The isolation in which he finally came to live, and the natural independence of his character, added their influence to those of physical and technical limitations. As he cared less for general intelligibility, and more for the logical carrying out, to their extremes, of the implications of his ideas, his music became more and more abstruse. His constantly increasing interest in intellectual subtleties, on which his great and lonely mind naturally concentrated itself, was not regulated by a sufficient perception of the sensuous qualities of his work—for he was deaf; and consequently the balance was destroyed, the great sanative touch of the actual was lost, and his music became distorted and grotesque. Some of the fugues in his later quartets and piano sonatas sound more like audible problems in chess or mathematics than like “the concord of sweet sounds.”

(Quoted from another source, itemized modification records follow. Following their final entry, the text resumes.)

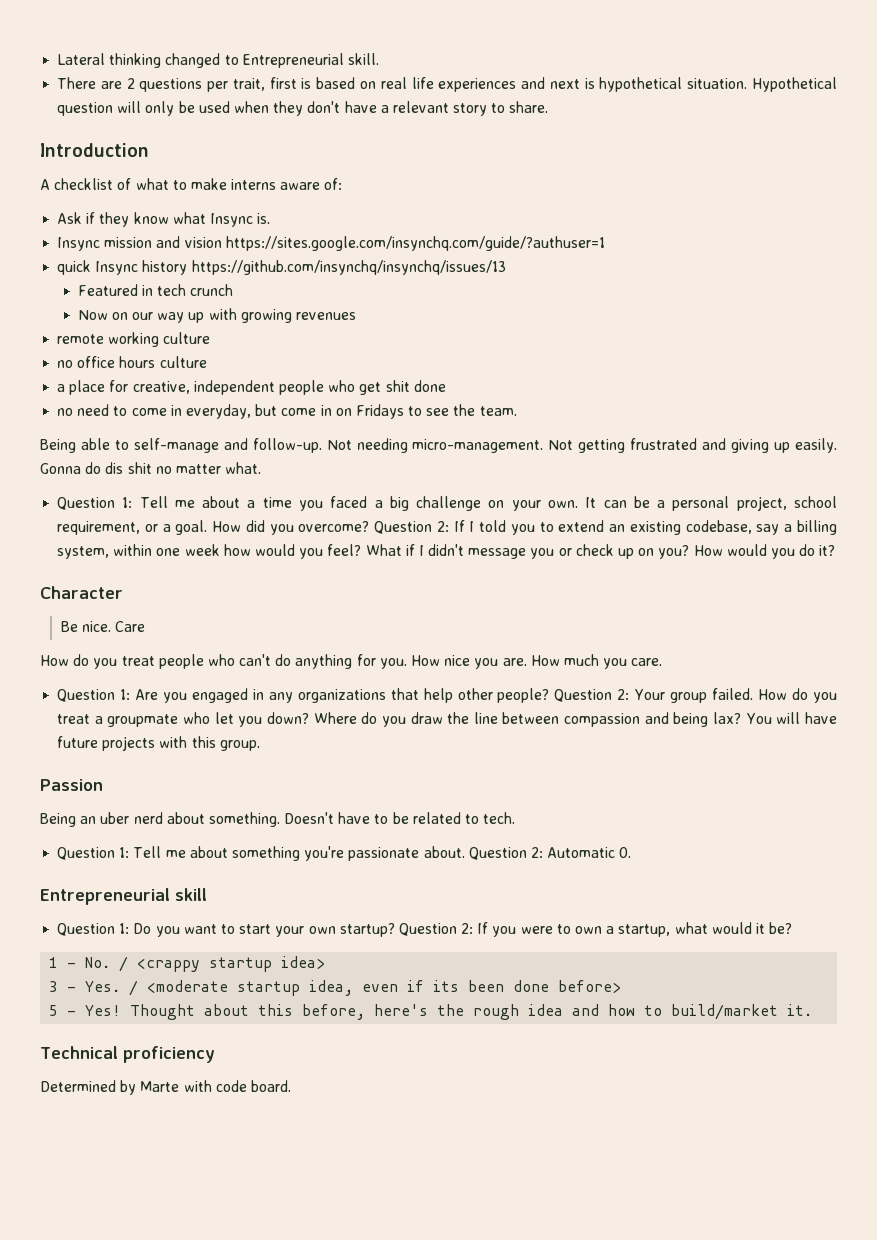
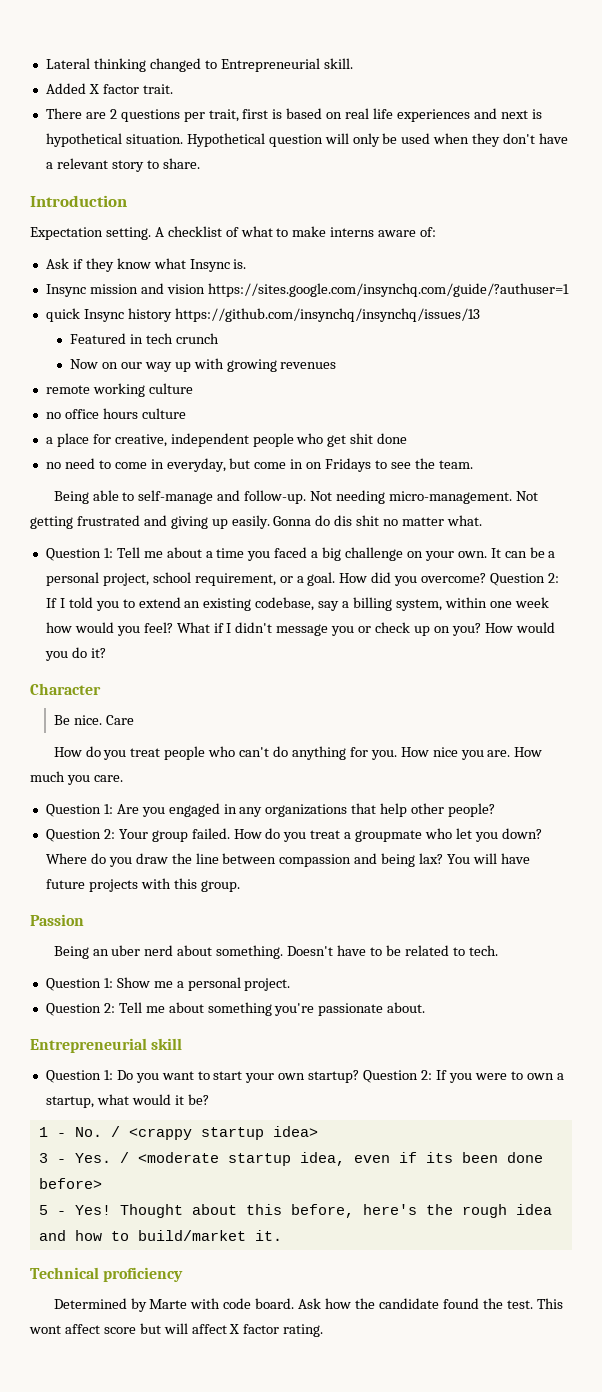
(379, 59) none -> [45,83,173,94] // Added X factor trait.
(149, 150) none -> [30,227,151,240] Expectation setting.
(550, 695) none -> (496, 810) //
(130, 852) none -> [116,977,291,991] [45,1003,115,1016] Show me a personal project. // Question 2:
[468,847,632,860] Question 2: Automatic 0. -> (426, 1007) none
(291, 1086) none -> [298,1298,563,1309] [29,1323,324,1337] Ask how the candidate found the test. This wont affect score but will affect X factor rating.

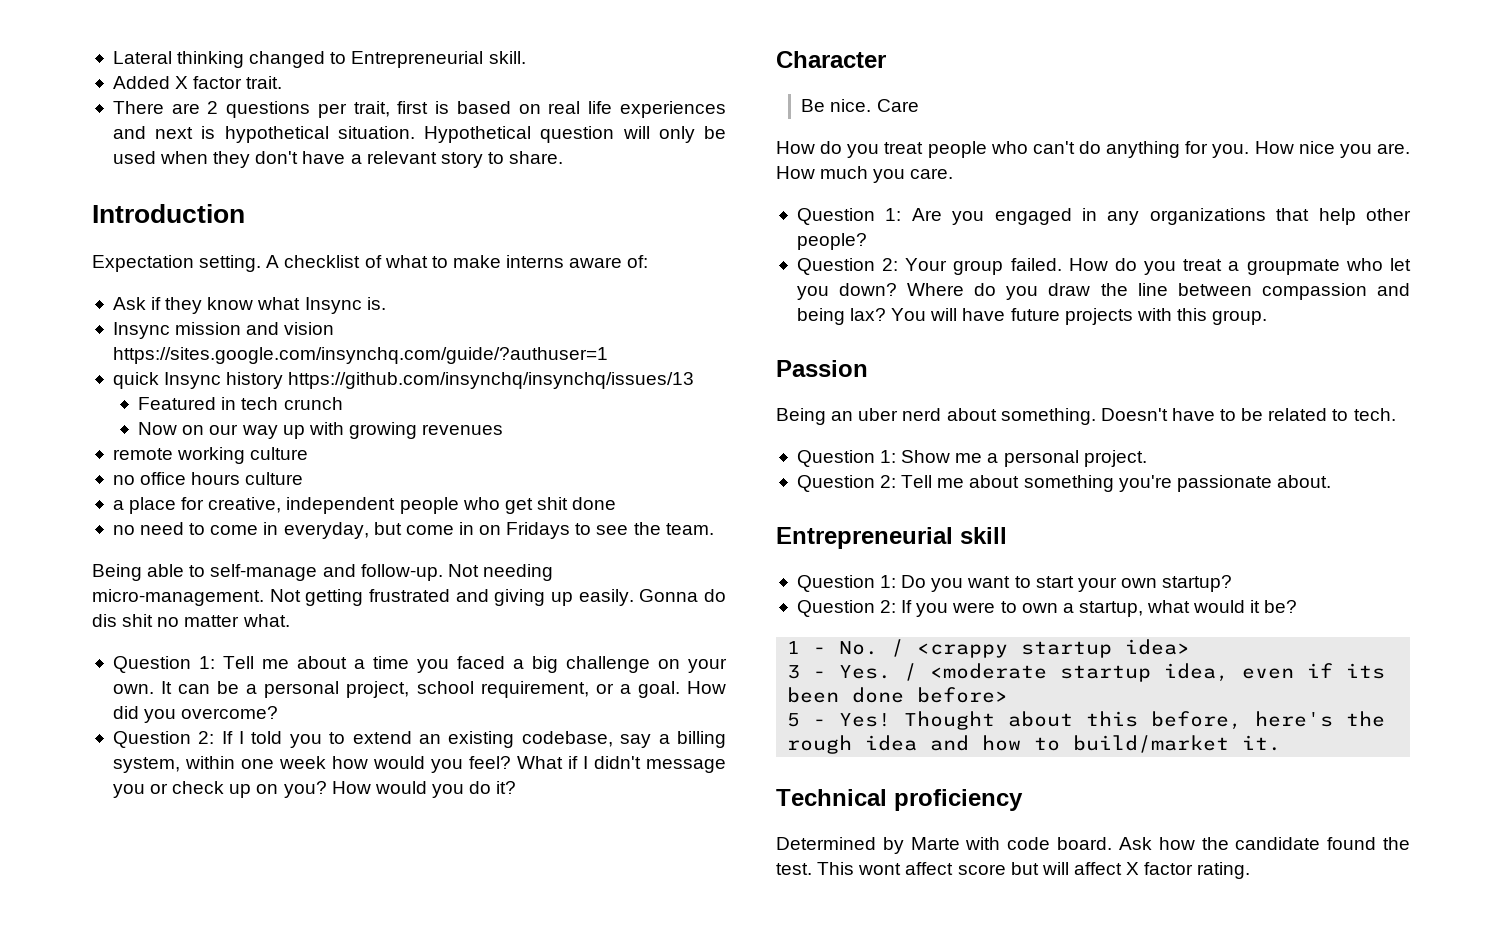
(487, 578) none -> (279, 712) //
(360, 1076) none -> (1233, 583) //

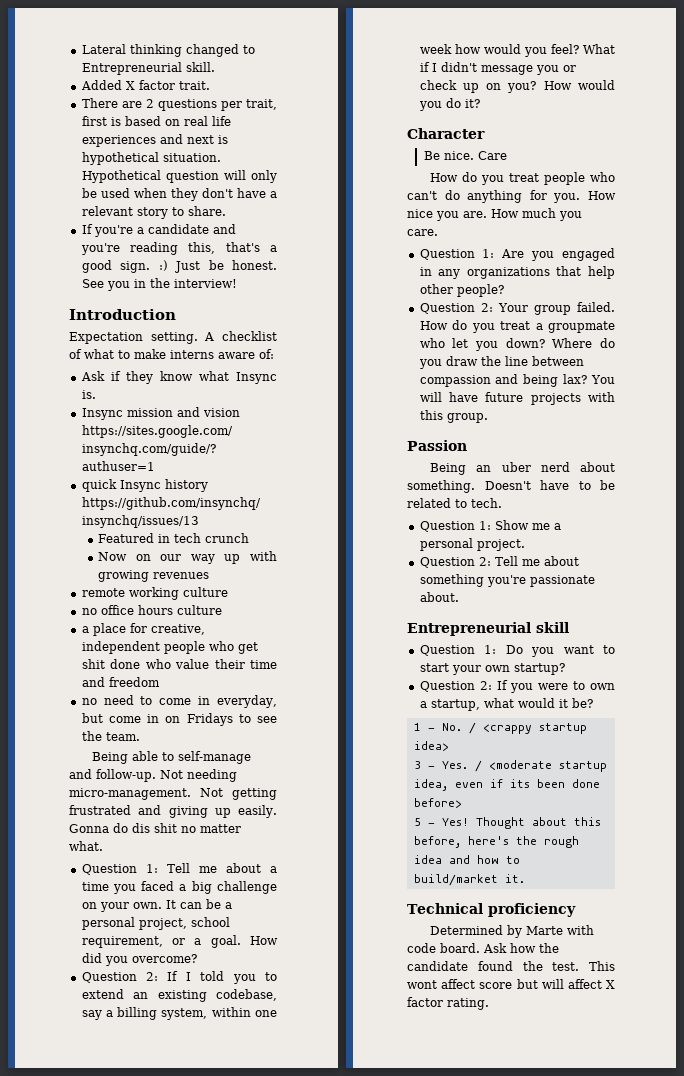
(564, 157) none -> [81,224,236,237] [80,242,277,255] [81,260,277,273] [81,278,237,291] // If you're a candidate and you're reading this, that's a good sign. :) Just be honest. See you in the interview!
(617, 503) none -> [145,659,277,669] [81,677,160,687] who value their time and freedom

Suffering so extreme as Beethoven’s had its inevitable effect, too, on the whole general tone and quality of his artistic utterance. He learned the lessons of sorrow as few men have ever learned them; temporal misfortune taught him to impersonalize his ideals, to turn to the eternal sources of hope in his inmost spirit, and to interpret the joys and sorrows not of his separate self merely, but of all humanity; but at the same time that his spirit was thus chastened, purified, and expanded, it was shorn of its primitive vigor, its pristine elasticity, energy, and animation. If the music of his prime is the music of pagan idealism, that of his later years is the music of stoicism—the stern and noble stoicism of Marcus Aurelius, touched with the tenderness and spiritual joy of Christ. It breathes a high serenity, a transfigured human happiness, attainable only to a great soul after much suffering. If any mortal artist could be justified in such a boast, Beethoven was justified when he wrote: “I do not fear for my works. No evil can befall them; and whosoever shall understand them, he shall be freed from all the misery that burdens mankind.”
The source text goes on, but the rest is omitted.